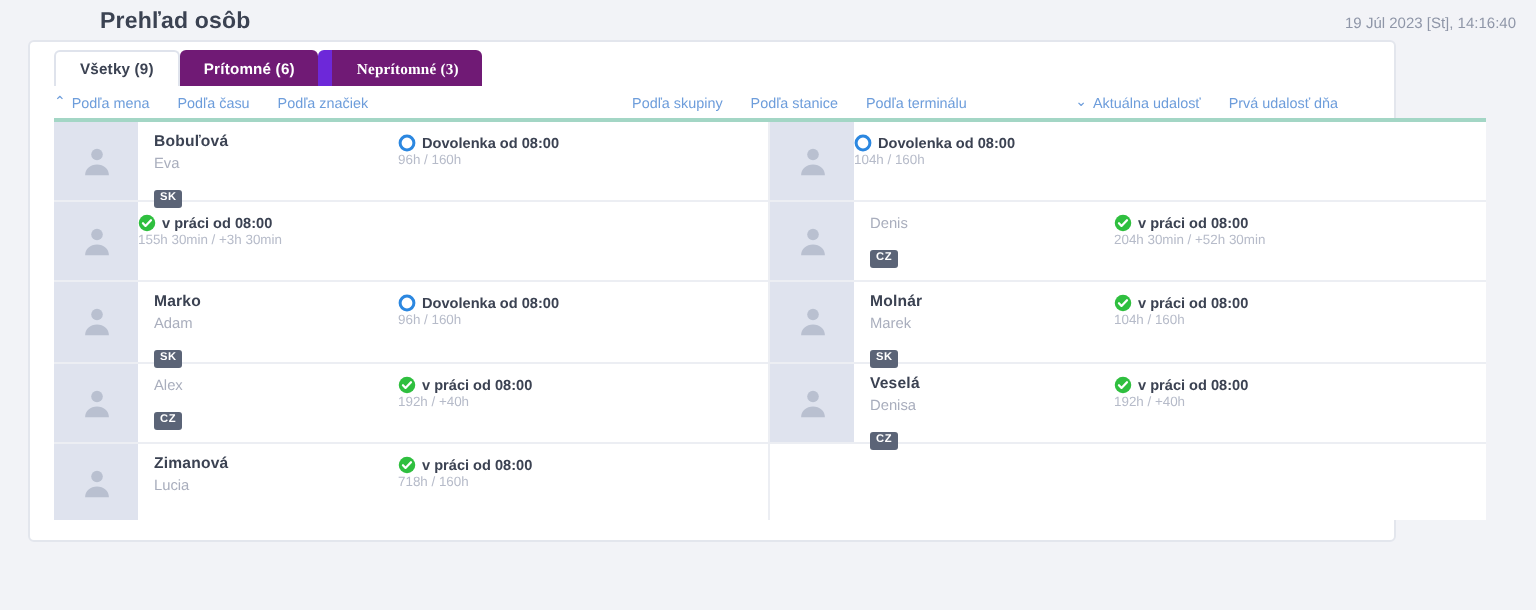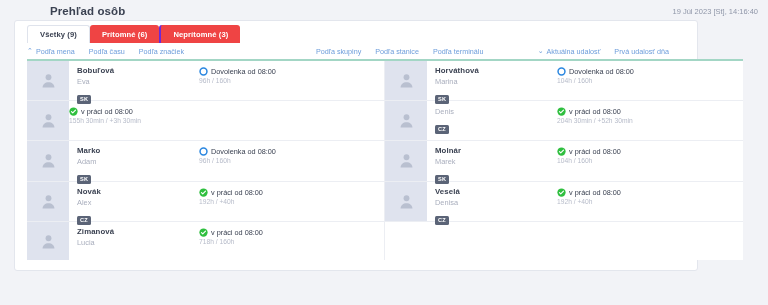"Prítomné (6)" .tab.idle { background: #ef4444 -> #701a75 }
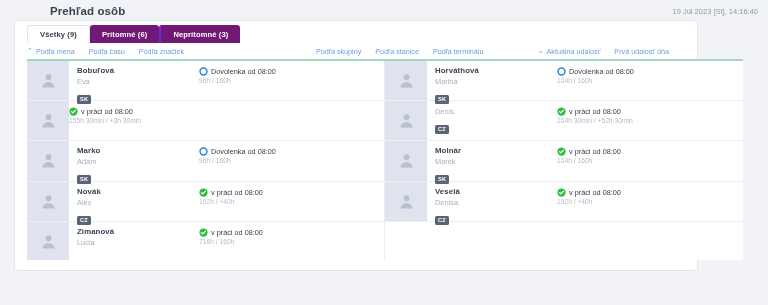"Neprítomné (3)" .tab.idle + .tab.idle { border-left: 2px solid #6d28d9 -> 7px solid #6d28d9; font-family: none -> Liberation Serif, serif }
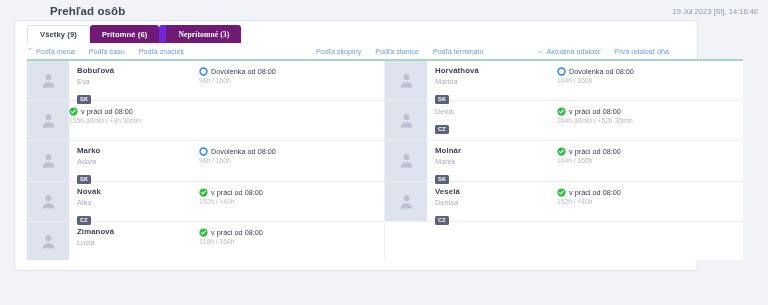"Dovolenka od 08:00" .st-label { font-weight: normal -> bold }
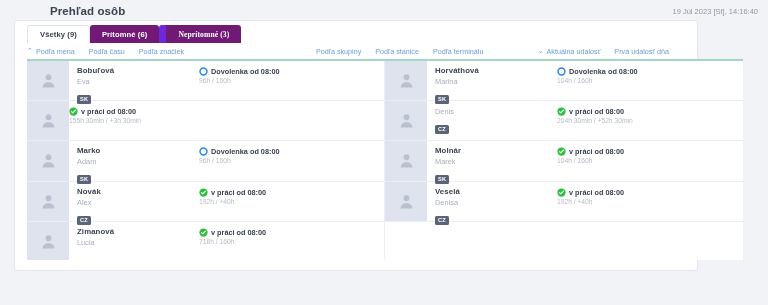"Horváthová" div.person { html: <div> <div>Horváthová</div> <div>Marina</div> <div><span>SK</span></div> </div> -> none }
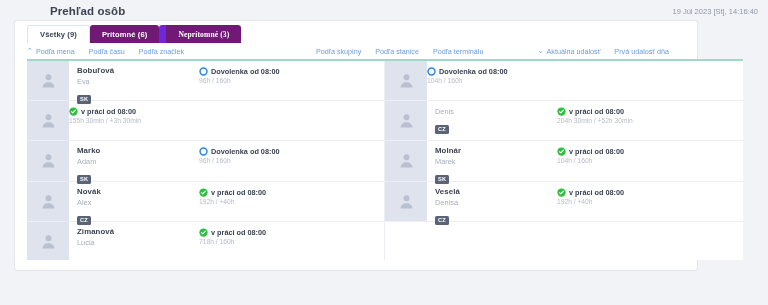"Novák" div.surname { html: <div>Novák</div> -> none }
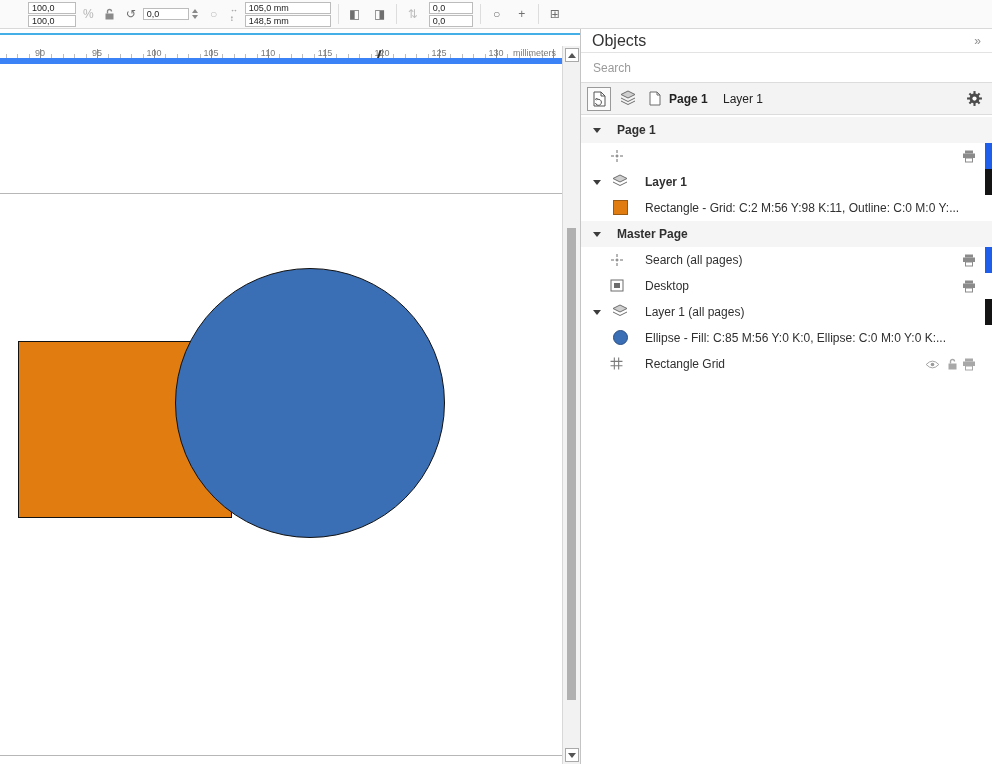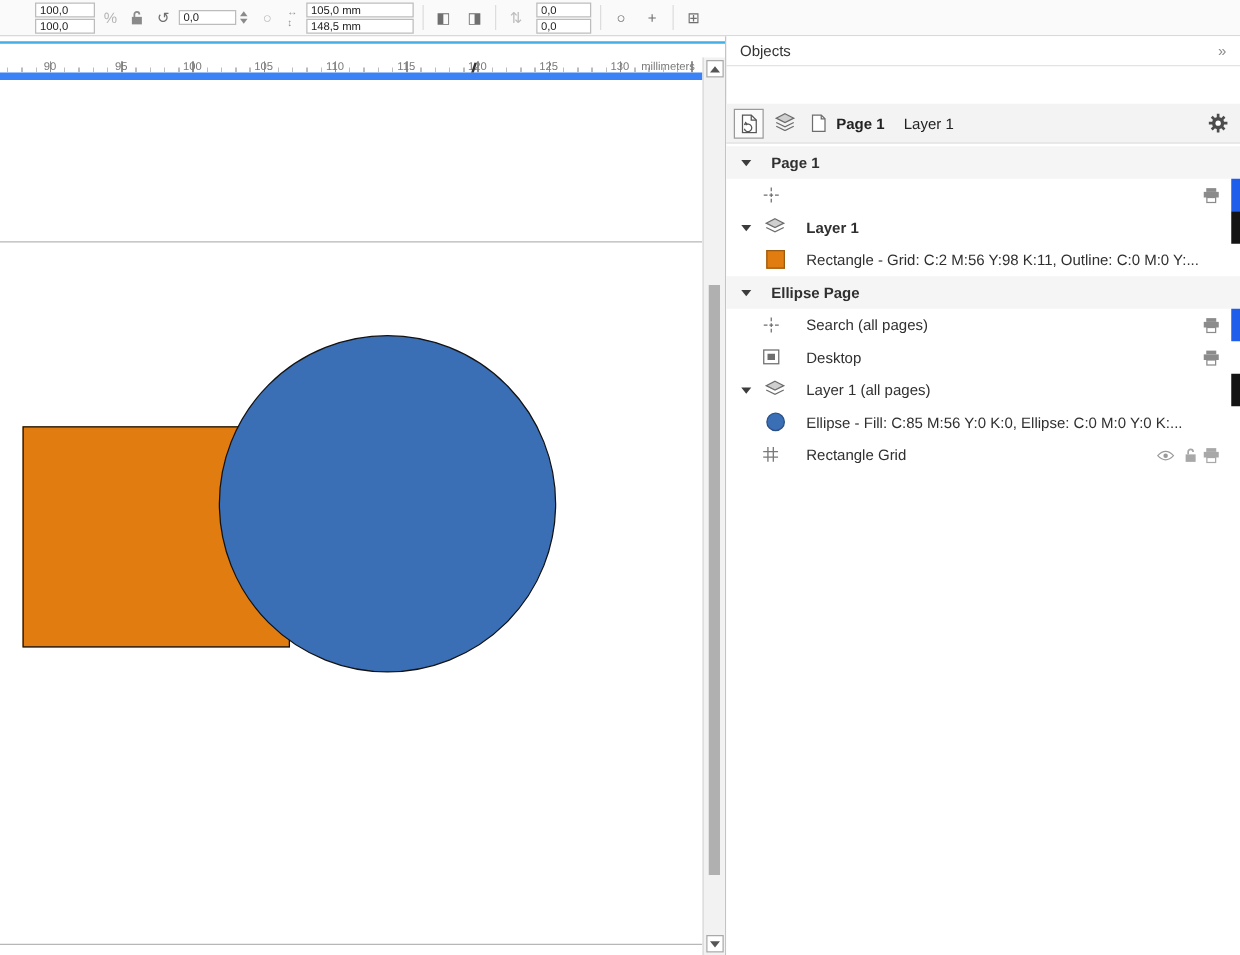"Objects" .dtitle { font-size: 12px -> 16px }
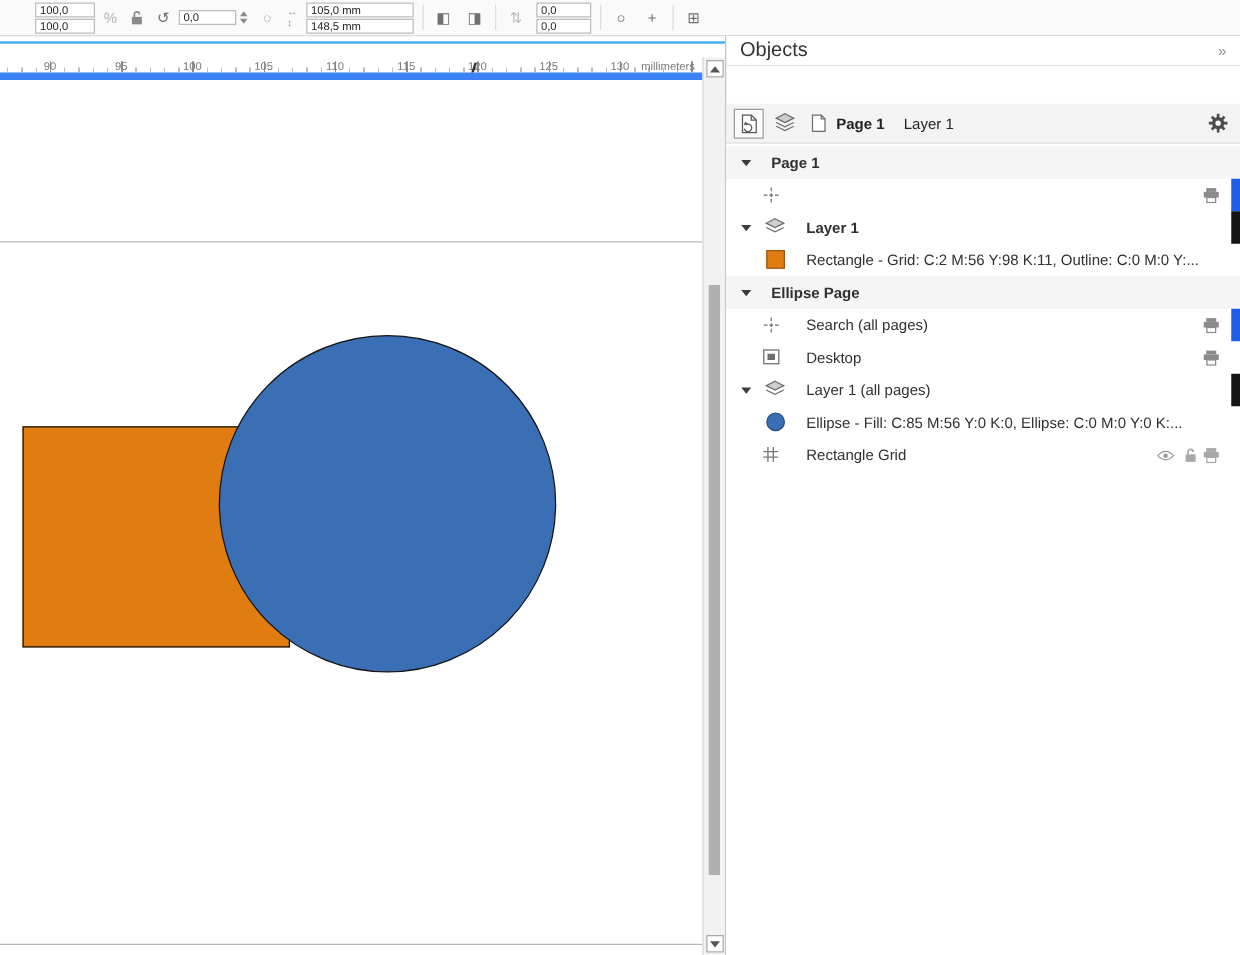"Search" div.dsearch { html: none -> <div> <input> </div> }
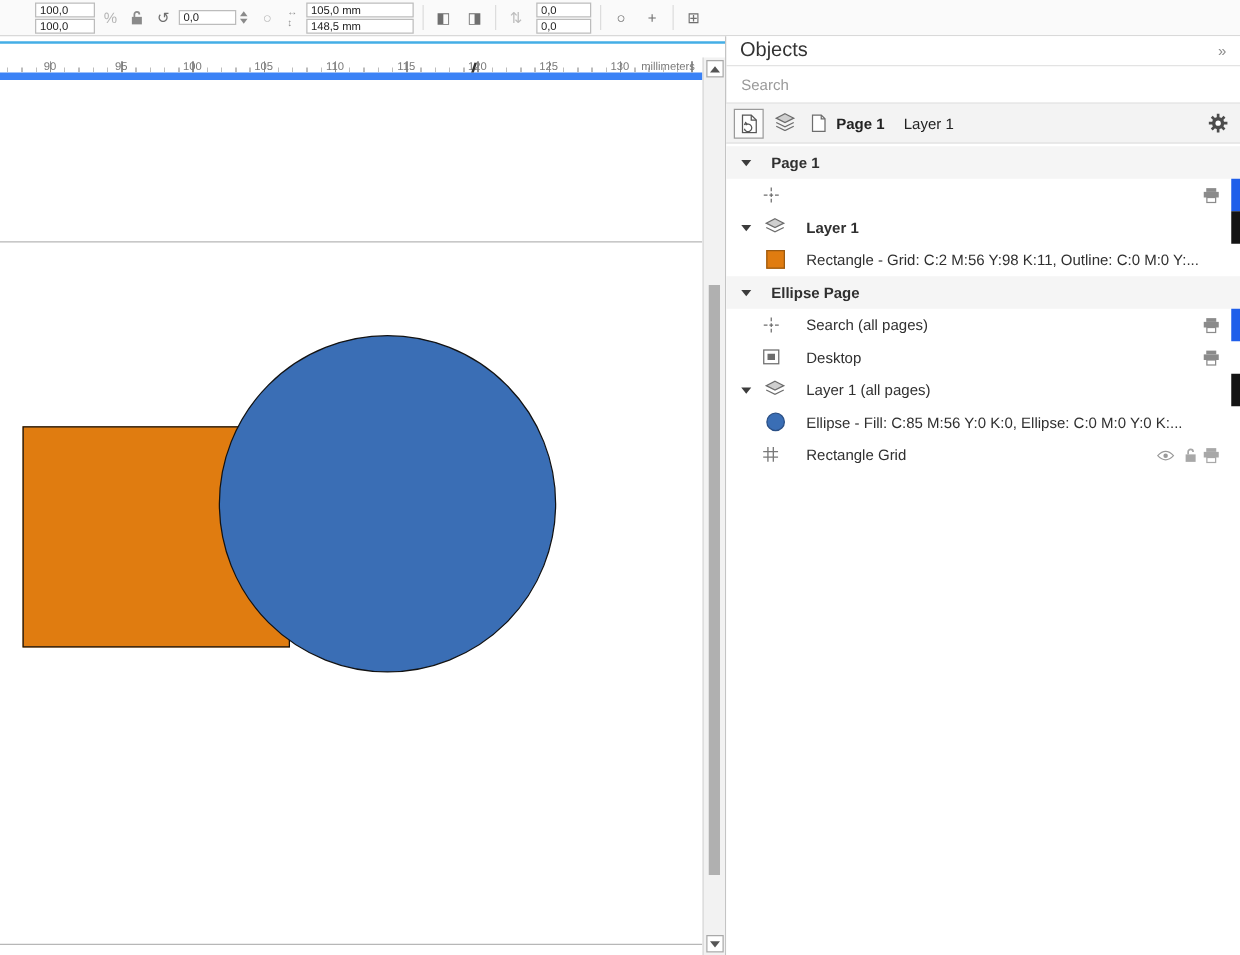"Ellipse Page" span.tlabel { text: Ellipse -> Master }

◆ ◆ ◆ ◆ ◆ ◆ ◆

Required action - Every line between the one containing "font-weight: normal ->" and the end of the listing, both included, needs to be retyped exactly, minus the pictures.

Reply -
"Dovolenka od 08:00" .st-label { font-weight: normal -> bold }
"Horváthová" div.person { html: <div> <div>Horváthová</div> <div>Marina</div> <div><span>SK</span></div> </div> -> none }
"Novák" div.surname { html: <div>Novák</div> -> none }
"Objects" .dtitle { font-size: 12px -> 16px }
"Search" div.dsearch { html: none -> <div> <input> </div> }
"Ellipse Page" span.tlabel { text: Ellipse -> Master }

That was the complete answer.